* [Required action] Bring together every line in the data that includes "smooth".

▬▬▬

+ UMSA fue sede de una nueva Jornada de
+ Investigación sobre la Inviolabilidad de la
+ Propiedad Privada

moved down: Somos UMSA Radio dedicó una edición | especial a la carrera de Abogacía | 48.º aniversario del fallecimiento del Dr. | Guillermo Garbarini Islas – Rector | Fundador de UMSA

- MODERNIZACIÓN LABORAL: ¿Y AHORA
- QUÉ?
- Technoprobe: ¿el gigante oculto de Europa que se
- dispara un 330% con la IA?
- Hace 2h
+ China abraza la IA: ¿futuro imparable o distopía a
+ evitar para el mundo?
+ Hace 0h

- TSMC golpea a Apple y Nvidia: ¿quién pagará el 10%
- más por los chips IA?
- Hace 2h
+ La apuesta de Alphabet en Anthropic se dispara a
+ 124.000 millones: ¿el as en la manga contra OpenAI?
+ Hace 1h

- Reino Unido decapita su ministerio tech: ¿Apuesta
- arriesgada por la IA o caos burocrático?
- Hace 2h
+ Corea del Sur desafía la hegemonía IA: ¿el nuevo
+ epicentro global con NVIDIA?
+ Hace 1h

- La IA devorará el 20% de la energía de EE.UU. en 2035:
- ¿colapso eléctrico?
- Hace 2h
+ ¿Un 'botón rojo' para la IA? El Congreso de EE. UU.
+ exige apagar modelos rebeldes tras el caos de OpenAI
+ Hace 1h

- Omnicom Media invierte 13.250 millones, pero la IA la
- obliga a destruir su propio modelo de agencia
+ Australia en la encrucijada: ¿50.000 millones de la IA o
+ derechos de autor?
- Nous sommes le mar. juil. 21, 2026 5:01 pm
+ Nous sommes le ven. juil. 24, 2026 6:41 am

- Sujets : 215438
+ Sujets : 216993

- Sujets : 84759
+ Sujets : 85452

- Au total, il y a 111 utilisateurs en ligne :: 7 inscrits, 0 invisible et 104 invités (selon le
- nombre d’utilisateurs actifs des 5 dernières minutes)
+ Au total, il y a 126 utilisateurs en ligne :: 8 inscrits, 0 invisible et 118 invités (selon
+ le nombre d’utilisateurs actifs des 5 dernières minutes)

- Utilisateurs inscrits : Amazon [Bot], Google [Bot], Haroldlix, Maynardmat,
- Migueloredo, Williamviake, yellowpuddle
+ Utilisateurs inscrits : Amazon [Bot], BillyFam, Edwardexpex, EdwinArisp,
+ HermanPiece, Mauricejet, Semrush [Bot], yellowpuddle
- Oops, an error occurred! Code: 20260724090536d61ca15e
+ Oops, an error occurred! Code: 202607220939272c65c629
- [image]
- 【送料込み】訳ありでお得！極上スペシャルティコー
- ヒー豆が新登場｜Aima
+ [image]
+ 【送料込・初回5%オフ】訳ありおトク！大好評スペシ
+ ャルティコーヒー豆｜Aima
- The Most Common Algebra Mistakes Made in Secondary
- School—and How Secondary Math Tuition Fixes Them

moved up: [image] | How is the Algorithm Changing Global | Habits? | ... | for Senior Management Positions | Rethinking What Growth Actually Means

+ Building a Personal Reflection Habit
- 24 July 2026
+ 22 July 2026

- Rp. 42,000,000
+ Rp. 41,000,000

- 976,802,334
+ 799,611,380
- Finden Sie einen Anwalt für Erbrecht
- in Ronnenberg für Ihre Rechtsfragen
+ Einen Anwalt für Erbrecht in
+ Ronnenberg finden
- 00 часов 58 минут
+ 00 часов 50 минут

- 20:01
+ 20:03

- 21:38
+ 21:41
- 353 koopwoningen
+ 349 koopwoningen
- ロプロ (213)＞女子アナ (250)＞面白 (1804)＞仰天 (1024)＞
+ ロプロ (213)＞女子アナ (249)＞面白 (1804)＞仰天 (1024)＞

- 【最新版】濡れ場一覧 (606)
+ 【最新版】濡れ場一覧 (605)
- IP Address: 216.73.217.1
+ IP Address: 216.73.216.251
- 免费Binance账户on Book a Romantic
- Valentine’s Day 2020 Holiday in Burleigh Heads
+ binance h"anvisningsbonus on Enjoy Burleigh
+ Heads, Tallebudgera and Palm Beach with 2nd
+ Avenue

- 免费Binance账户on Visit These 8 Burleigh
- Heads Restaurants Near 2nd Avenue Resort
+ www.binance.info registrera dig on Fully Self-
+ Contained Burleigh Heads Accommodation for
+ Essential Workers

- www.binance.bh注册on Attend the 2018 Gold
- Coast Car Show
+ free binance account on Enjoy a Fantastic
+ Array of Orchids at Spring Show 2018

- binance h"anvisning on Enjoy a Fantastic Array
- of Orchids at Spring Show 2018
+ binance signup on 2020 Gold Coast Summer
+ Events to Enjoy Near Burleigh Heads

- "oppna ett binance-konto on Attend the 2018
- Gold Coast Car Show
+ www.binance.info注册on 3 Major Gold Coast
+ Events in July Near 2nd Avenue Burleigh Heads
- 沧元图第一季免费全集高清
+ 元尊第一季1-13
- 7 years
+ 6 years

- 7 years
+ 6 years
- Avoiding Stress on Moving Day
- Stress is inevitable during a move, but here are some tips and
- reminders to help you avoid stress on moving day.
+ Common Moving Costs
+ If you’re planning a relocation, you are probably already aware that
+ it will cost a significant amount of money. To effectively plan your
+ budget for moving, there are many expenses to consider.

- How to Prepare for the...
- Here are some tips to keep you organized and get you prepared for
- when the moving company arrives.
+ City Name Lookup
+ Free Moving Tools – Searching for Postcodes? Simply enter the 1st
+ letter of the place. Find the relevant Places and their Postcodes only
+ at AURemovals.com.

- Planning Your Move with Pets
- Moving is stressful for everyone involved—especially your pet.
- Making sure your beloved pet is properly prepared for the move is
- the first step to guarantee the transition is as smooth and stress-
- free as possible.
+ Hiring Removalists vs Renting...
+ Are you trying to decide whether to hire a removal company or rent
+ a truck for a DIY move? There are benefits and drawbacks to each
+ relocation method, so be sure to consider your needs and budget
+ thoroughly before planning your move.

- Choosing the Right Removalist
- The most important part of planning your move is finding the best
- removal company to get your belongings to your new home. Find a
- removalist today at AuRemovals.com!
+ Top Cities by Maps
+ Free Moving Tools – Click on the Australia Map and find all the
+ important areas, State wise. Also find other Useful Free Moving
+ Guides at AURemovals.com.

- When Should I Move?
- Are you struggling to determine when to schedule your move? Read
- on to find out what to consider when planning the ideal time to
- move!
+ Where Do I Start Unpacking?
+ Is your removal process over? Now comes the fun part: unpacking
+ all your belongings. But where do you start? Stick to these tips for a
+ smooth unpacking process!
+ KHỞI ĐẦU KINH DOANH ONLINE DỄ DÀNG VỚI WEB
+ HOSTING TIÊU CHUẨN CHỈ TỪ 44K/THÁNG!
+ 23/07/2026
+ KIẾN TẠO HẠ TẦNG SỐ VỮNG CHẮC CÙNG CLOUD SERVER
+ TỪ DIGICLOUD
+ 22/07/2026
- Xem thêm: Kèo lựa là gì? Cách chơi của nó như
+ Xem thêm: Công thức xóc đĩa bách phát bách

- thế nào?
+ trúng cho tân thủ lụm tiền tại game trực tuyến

▬▬▬

* [Answer box]
- the first step to guarantee the transition is as smooth and stress-
+ smooth unpacking process!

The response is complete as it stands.